Omit all pictures, then retype exactly the lines from the one that contains "[220,1245,266,1255] TODO -> (415, 483) none" through the end of the listing.

════════════════════

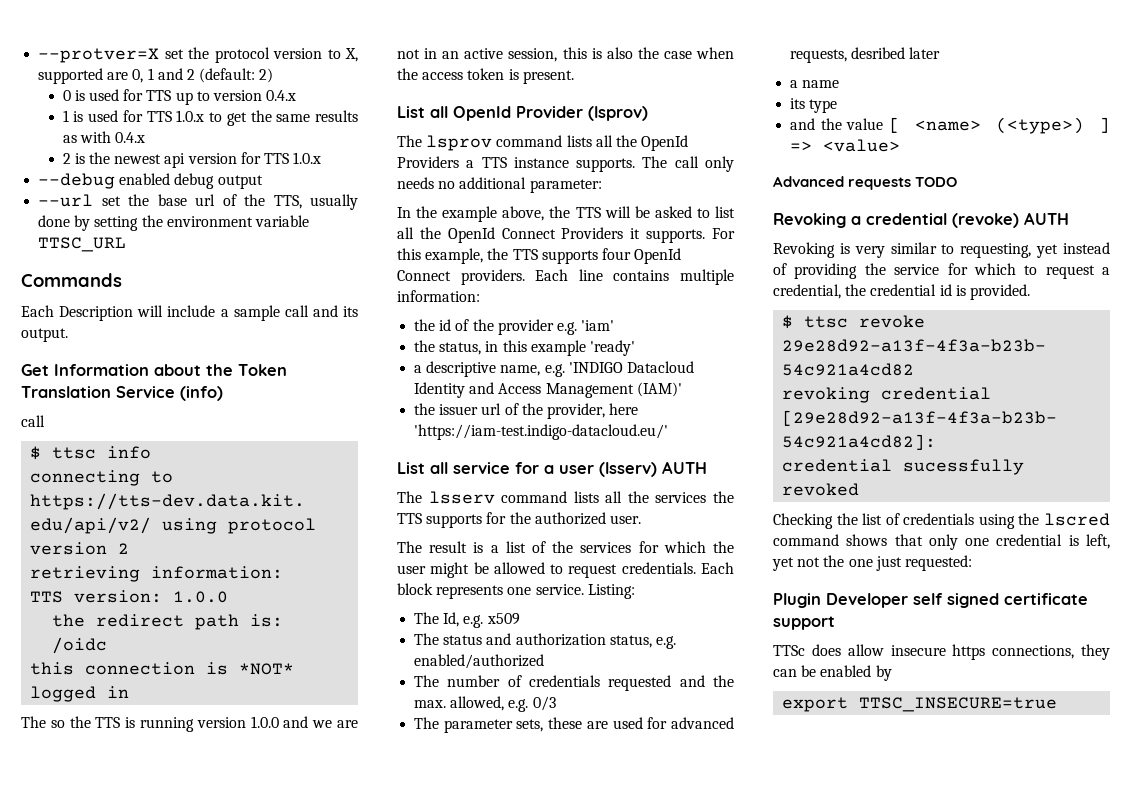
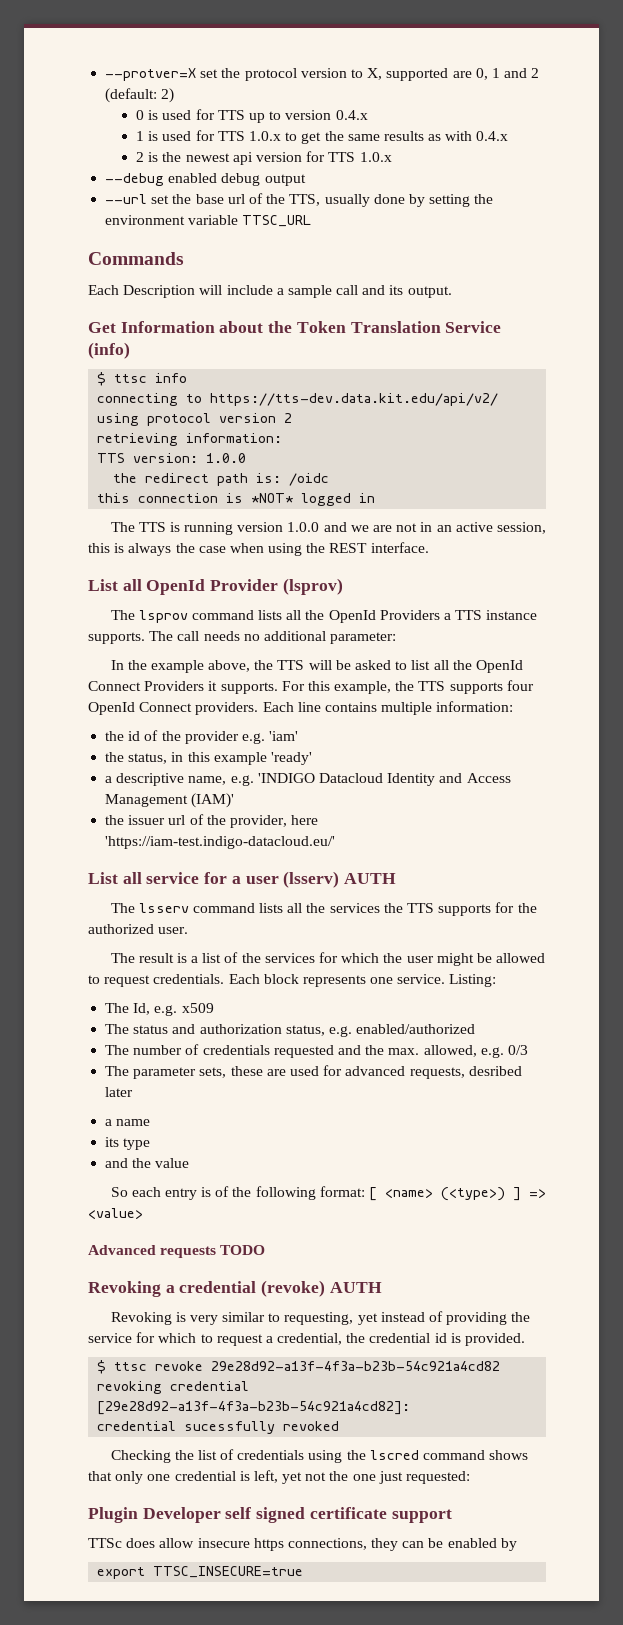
[21,415,45,427] // call -> (130, 350) none
[50,716,91,728] so the -> (135, 527) none
[606,47,633,59] also -> [128,543,172,556] always
[397,68,574,84] the access token is present. -> [268,542,429,556] using the REST interface.
[705,156,734,172] only -> (200, 636) none
(884, 124) none -> [110,1186,365,1200] // So each entry is of the following format:

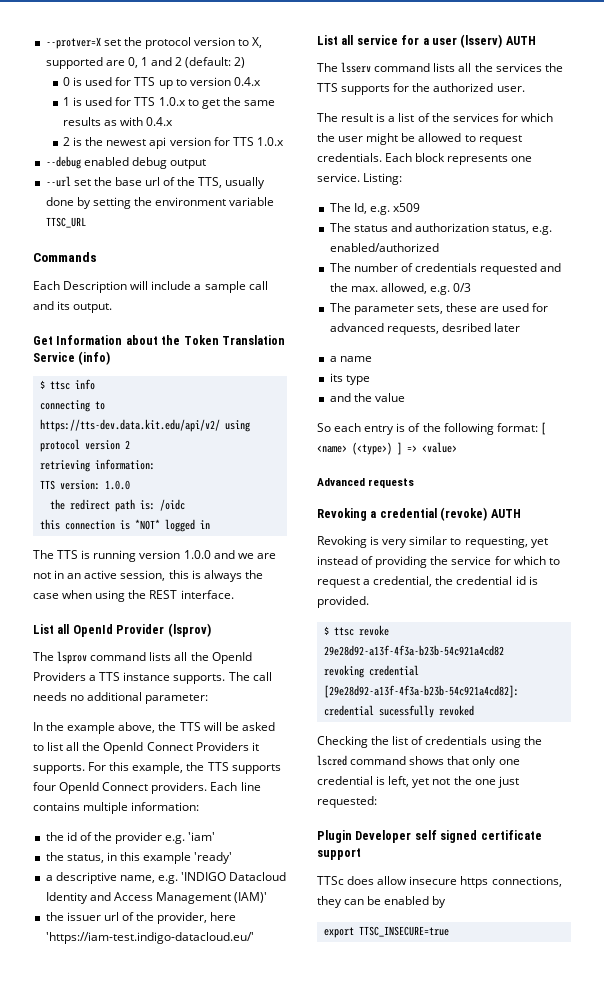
[220,1245,266,1255] TODO -> (415, 483) none

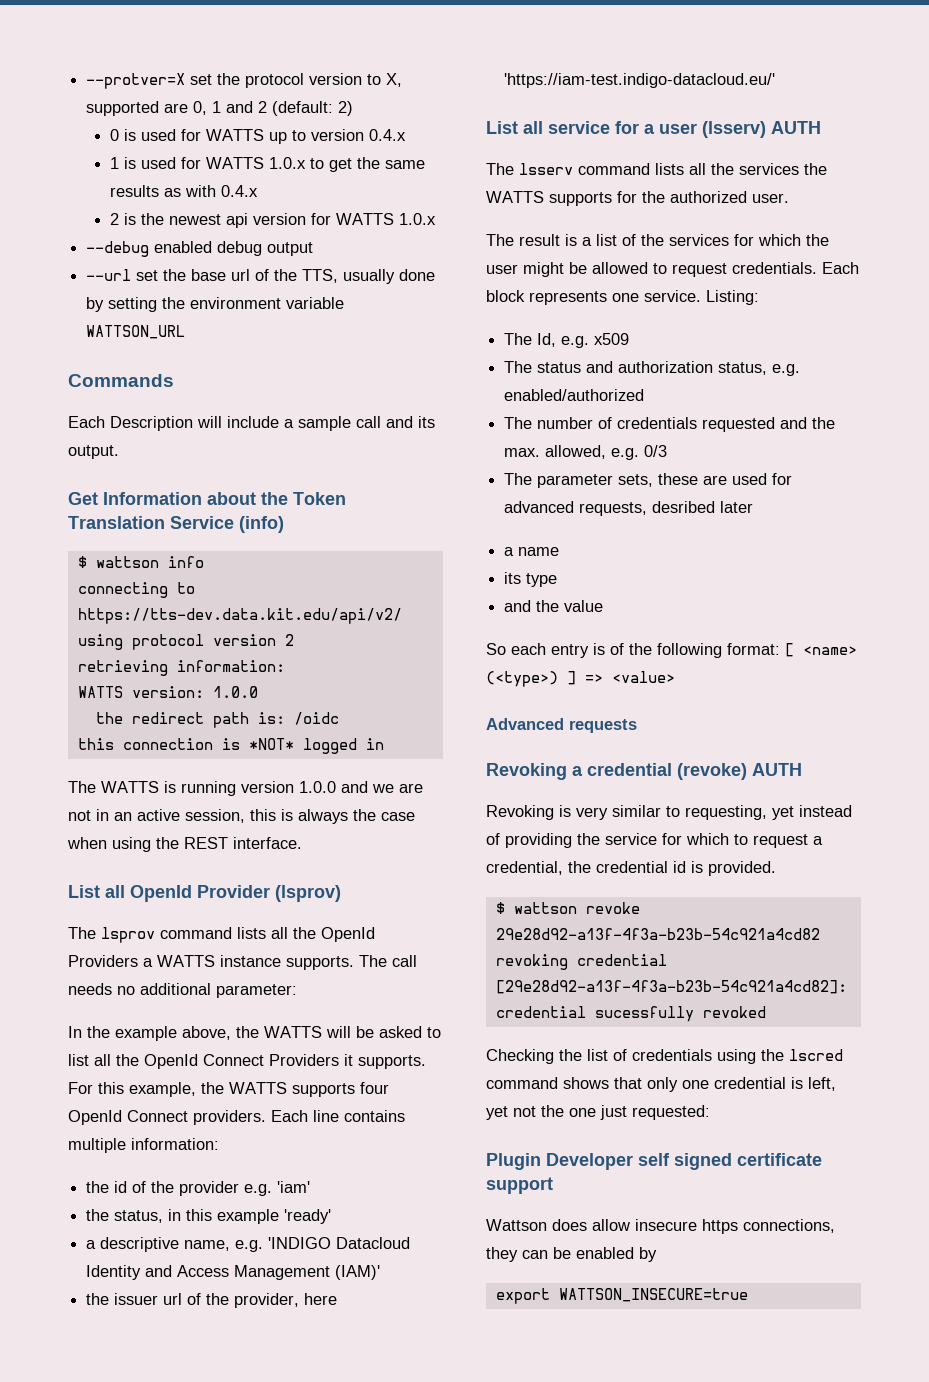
[134,77,156,86] TTS -> [205,129,264,141] WATTS
[134,97,156,106] TTS -> [205,157,264,169] WATTS
[232,137,254,146] TTS -> [335,213,394,225] WATTS
[45,217,86,228] TTSC_URL -> [86,325,186,339] WATTSON_URL
[49,381,70,390] ttsc -> [95,556,159,568] wattson
[39,480,55,490] TTS -> [77,686,123,698] WATTS
[57,550,79,559] TTS -> [101,781,159,793] WATTS
[99,672,121,681] TTS -> [157,955,215,967] WATTS
[179,722,201,731] TTS -> [264,1026,322,1038] WATTS
[207,762,229,771] TTS -> [229,1082,287,1094] WATTS
[317,83,338,92] TTS -> [486,191,544,203] WATTS
[333,627,354,636] ttsc -> [513,902,577,914] wattson
[317,876,344,885] TTSc -> [486,1219,547,1231] Wattson
[358,926,449,937] TTSC_INSECURE=true -> [558,1288,748,1302] WATTSON_INSECURE=true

════════════════════

* _ANSWER AREA_:
[220,1245,266,1255] TODO -> (415, 483) none

[134,77,156,86] TTS -> [205,129,264,141] WATTS
[134,97,156,106] TTS -> [205,157,264,169] WATTS
[232,137,254,146] TTS -> [335,213,394,225] WATTS
[45,217,86,228] TTSC_URL -> [86,325,186,339] WATTSON_URL
[49,381,70,390] ttsc -> [95,556,159,568] wattson
[39,480,55,490] TTS -> [77,686,123,698] WATTS
[57,550,79,559] TTS -> [101,781,159,793] WATTS
[99,672,121,681] TTS -> [157,955,215,967] WATTS
[179,722,201,731] TTS -> [264,1026,322,1038] WATTS
[207,762,229,771] TTS -> [229,1082,287,1094] WATTS
[317,83,338,92] TTS -> [486,191,544,203] WATTS
[333,627,354,636] ttsc -> [513,902,577,914] wattson
[317,876,344,885] TTSc -> [486,1219,547,1231] Wattson
[358,926,449,937] TTSC_INSECURE=true -> [558,1288,748,1302] WATTSON_INSECURE=true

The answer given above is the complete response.